*** DATASET EXTRACT ***

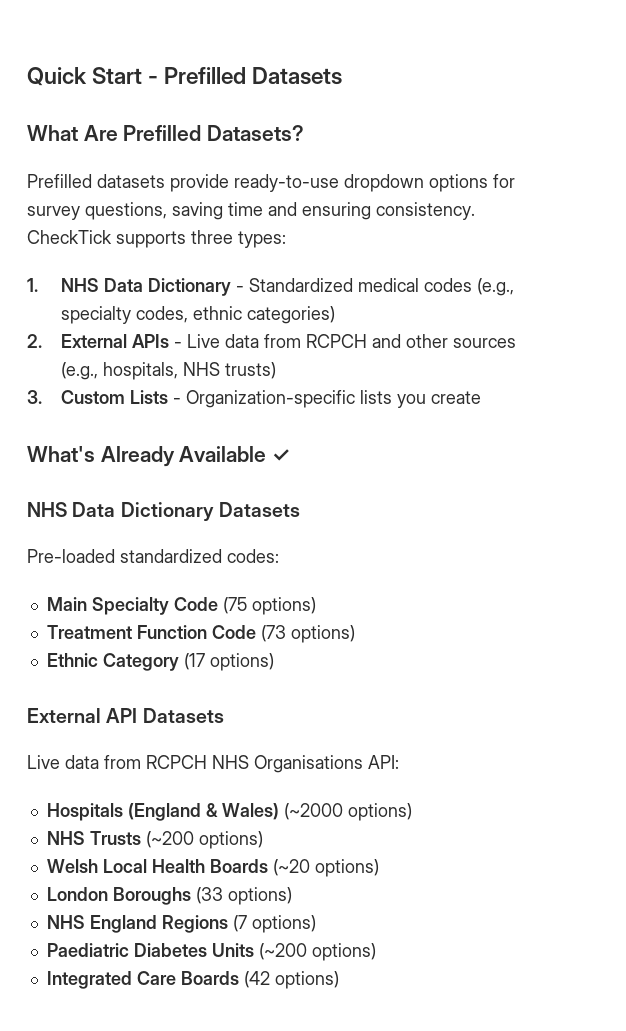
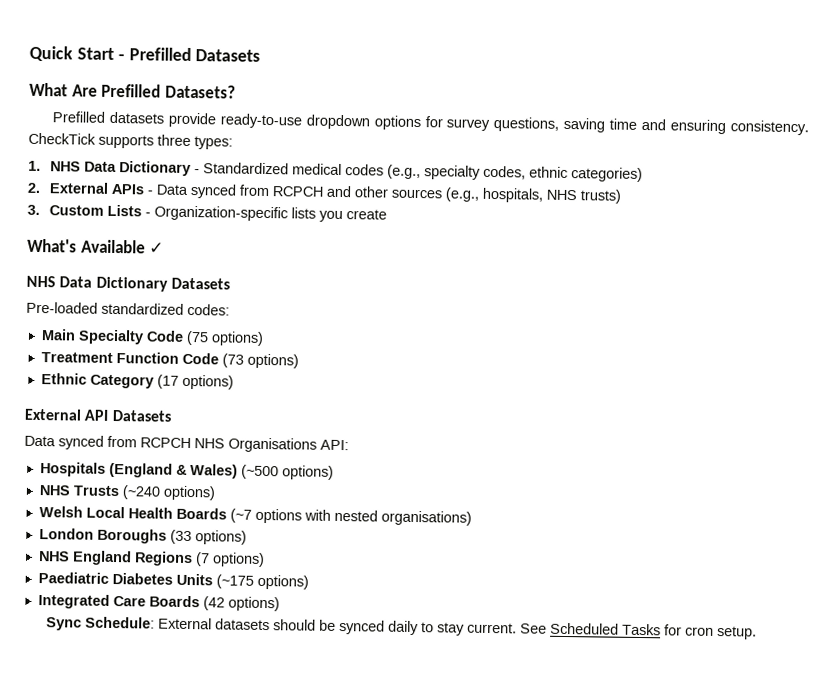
- 2. External APIs - Live data from RCPCH and other sources (e.g., hospitals, NHS trusts)
+ 2. External APIs - Data synced from RCPCH and other sources (e.g., hospitals, NHS trusts)
- What's Already Available ✓
+ What's Available ✓
- Live data from RCPCH NHS Organisations API:
+ Data synced from RCPCH NHS Organisations API:
- Hospitals (England & Wales) (~2000 options)
+ Hospitals (England & Wales) (~500 options)
- NHS Trusts (~200 options)
+ NHS Trusts (~240 options)
- Welsh Local Health Boards (~20 options)
+ Welsh Local Health Boards (~7 options with nested organisations)
- Paediatric Diabetes Units (~200 options)
+ Paediatric Diabetes Units (~175 options)
+ Sync Schedule: External datasets should be synced daily to stay current. See Scheduled Tasks for cron setup.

***

• _TASK DIRECTIONS_: From the entries above, copy every line that holds the word "Live".

• _RESULT_:
- 2. External APIs - Live data from RCPCH and other sources (e.g., hospitals, NHS trusts)
- Live data from RCPCH NHS Organisations API:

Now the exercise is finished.